### Exercise prompt
Reproduce the following data exactly, minus any images.

### Dataset extract

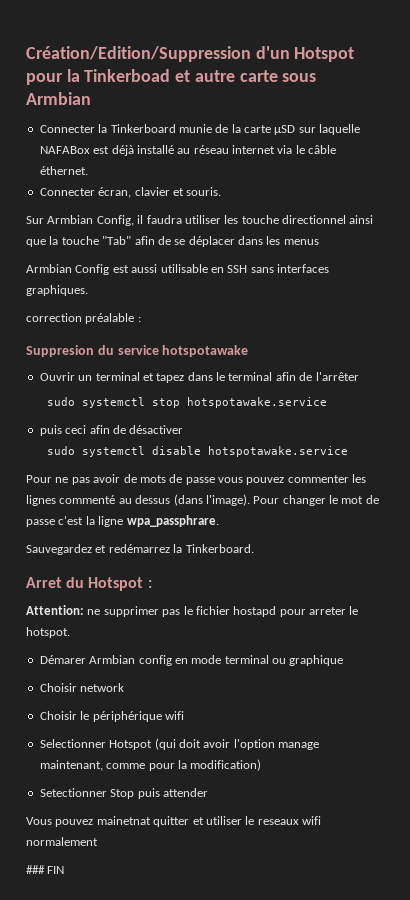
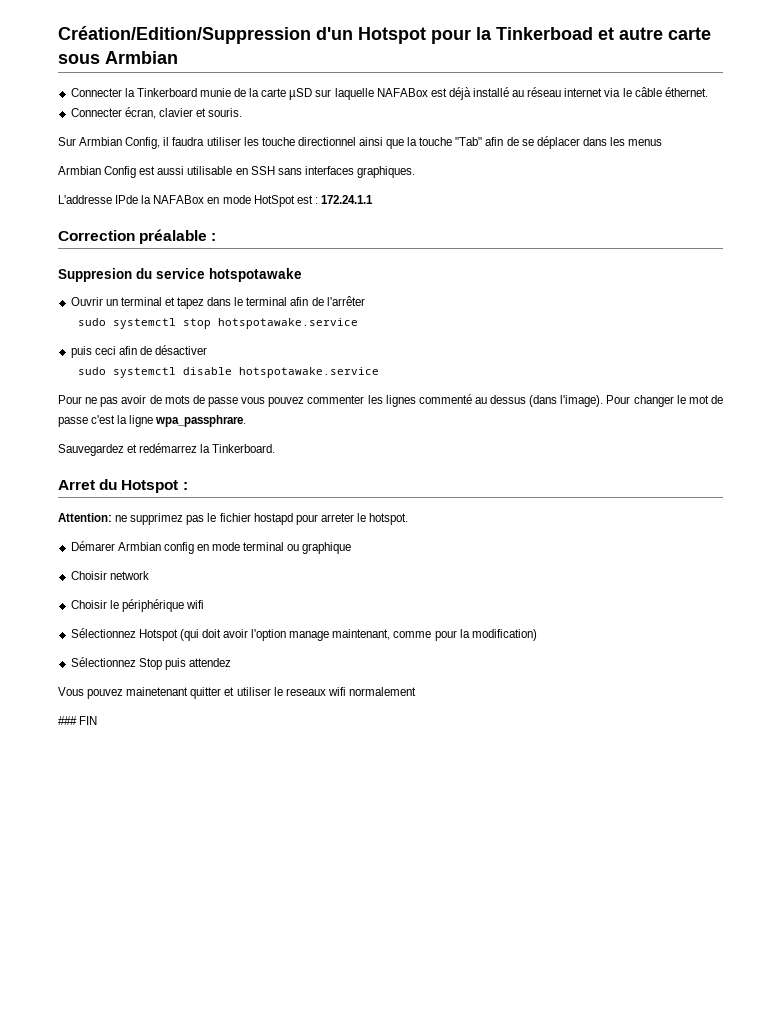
[26,313,82,322] correction -> [58,195,373,207] [58,230,135,241] L'addresse IPde la NAFABox en mode HotSpot est : 172.24.1.1 // Correction
[103,606,159,617] supprimer -> [130,513,184,525] supprimez
[39,739,106,748] Selectionner -> [70,628,136,638] Sélectionnez
[39,788,107,797] Setectionner -> [70,657,136,667] Sélectionnez
[162,788,208,797] attender -> [188,658,231,667] attendez
[96,816,151,825] mainetnat -> [126,687,189,696] mainetenant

### Reply
[26,313,82,322] correction -> [58,195,373,207] [58,230,135,241] L'addresse IPde la NAFABox en mode HotSpot est : 172.24.1.1 // Correction
[103,606,159,617] supprimer -> [130,513,184,525] supprimez
[39,739,106,748] Selectionner -> [70,628,136,638] Sélectionnez
[39,788,107,797] Setectionner -> [70,657,136,667] Sélectionnez
[162,788,208,797] attender -> [188,658,231,667] attendez
[96,816,151,825] mainetnat -> [126,687,189,696] mainetenant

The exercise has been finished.